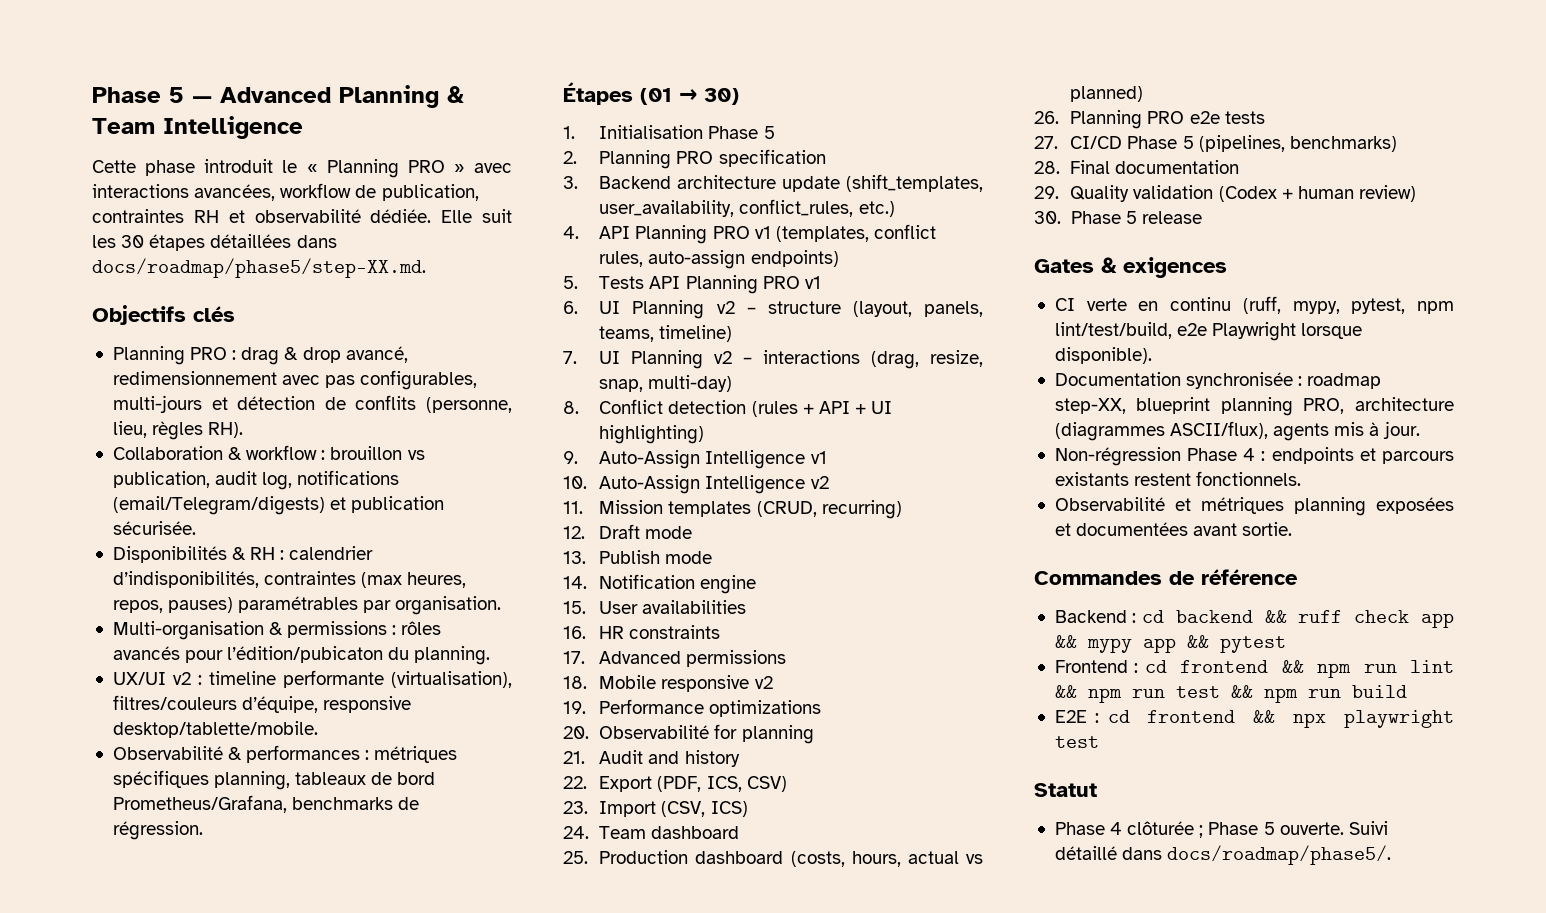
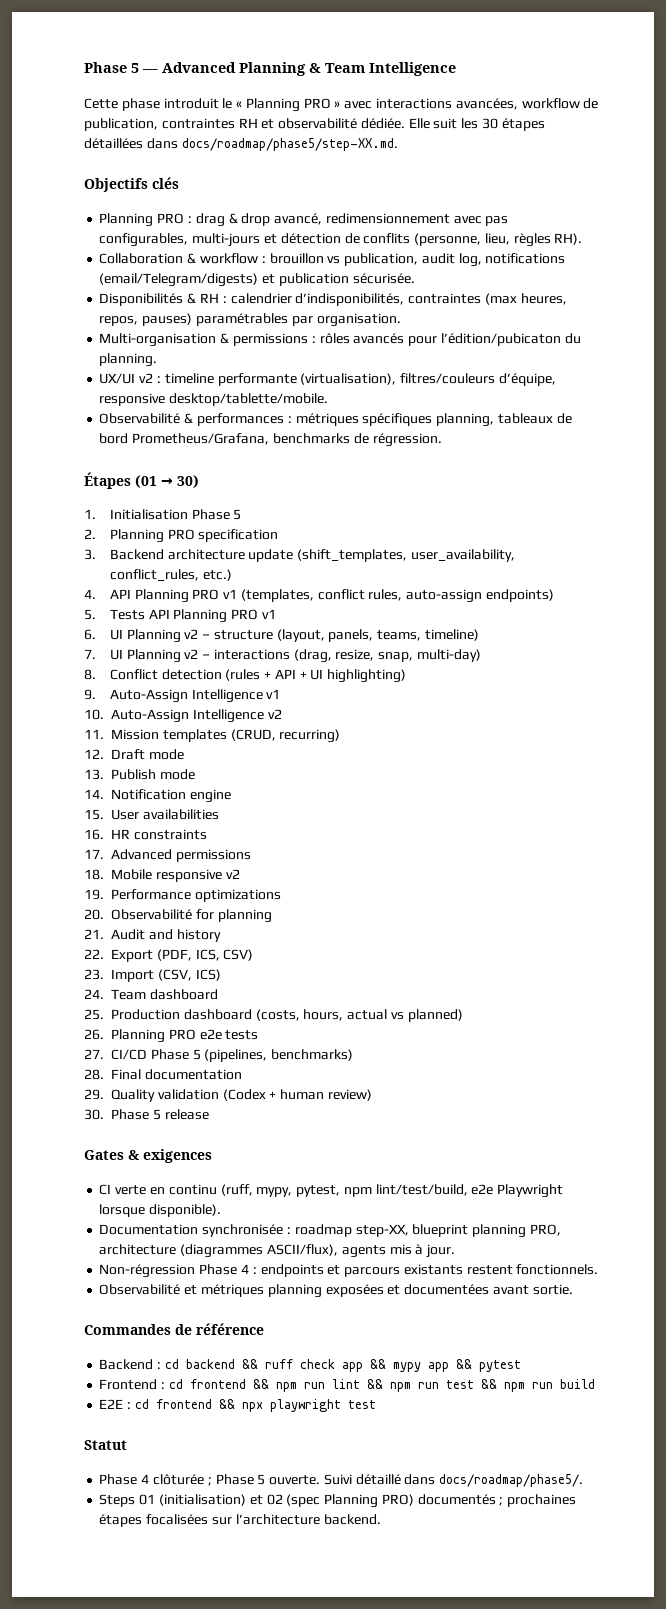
+ Steps 01 (initialisation) et 02 (spec Planning PRO) documentés ; prochaines étapes focalisées sur l’architecture backend.

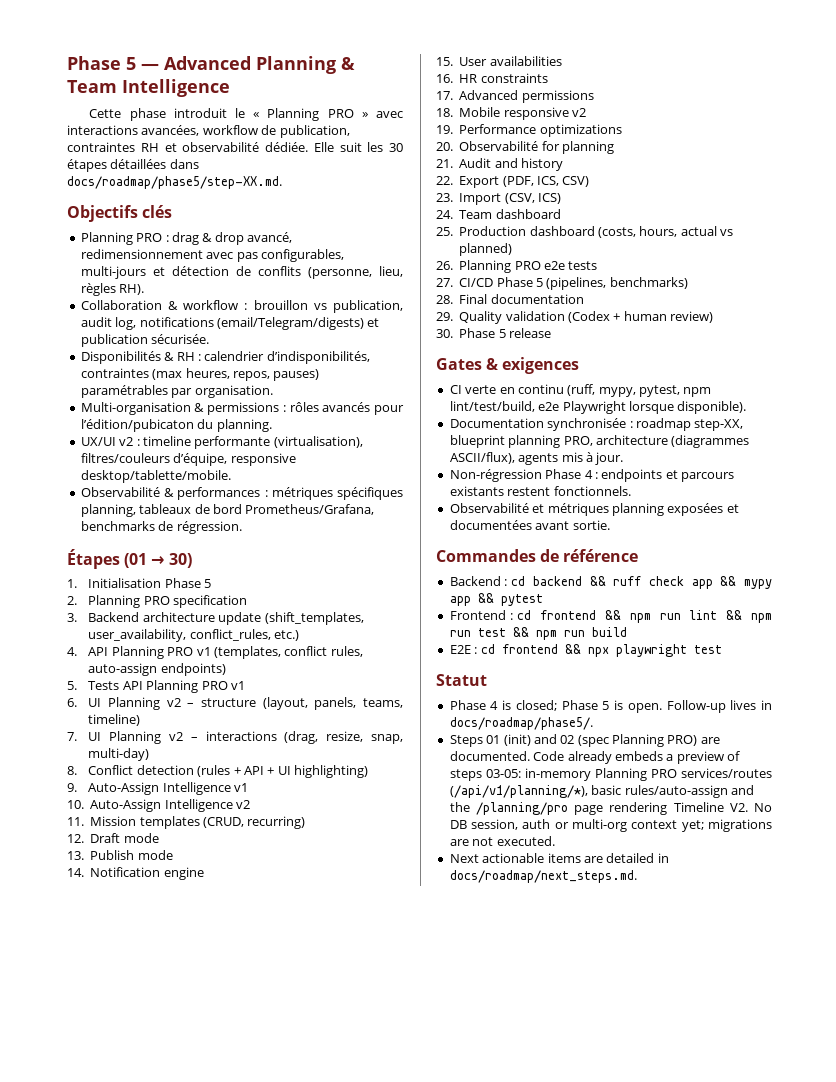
- Phase 4 clôturée ; Phase 5 ouverte. Suivi détaillé dans docs/roadmap/phase5/.
+ Phase 4 is closed; Phase 5 is open. Follow-up lives in docs/roadmap/phase5/.
- Steps 01 (initialisation) et 02 (spec Planning PRO) documentés ; prochaines étapes focalisées sur l’architecture backend.
+ Steps 01 (init) and 02 (spec Planning PRO) are documented. Code already embeds a preview of steps 03-05: in-memory Planning PRO services/routes (/api/v1/planning/*), basic rules/auto-assign and the /planning/pro page rendering Timeline V2. No DB session, auth or multi-org context yet; migrations are not executed.
+ Next actionable items are detailed in docs/roadmap/next_steps.md.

(WORK TO COMPLETE)
In the records above, find the lines holding "documentés". Copy each one.

(TASK ANSWER)
+ Steps 01 (initialisation) et 02 (spec Planning PRO) documentés ; prochaines étapes focalisées sur l’architecture backend.
- Steps 01 (initialisation) et 02 (spec Planning PRO) documentés ; prochaines étapes focalisées sur l’architecture backend.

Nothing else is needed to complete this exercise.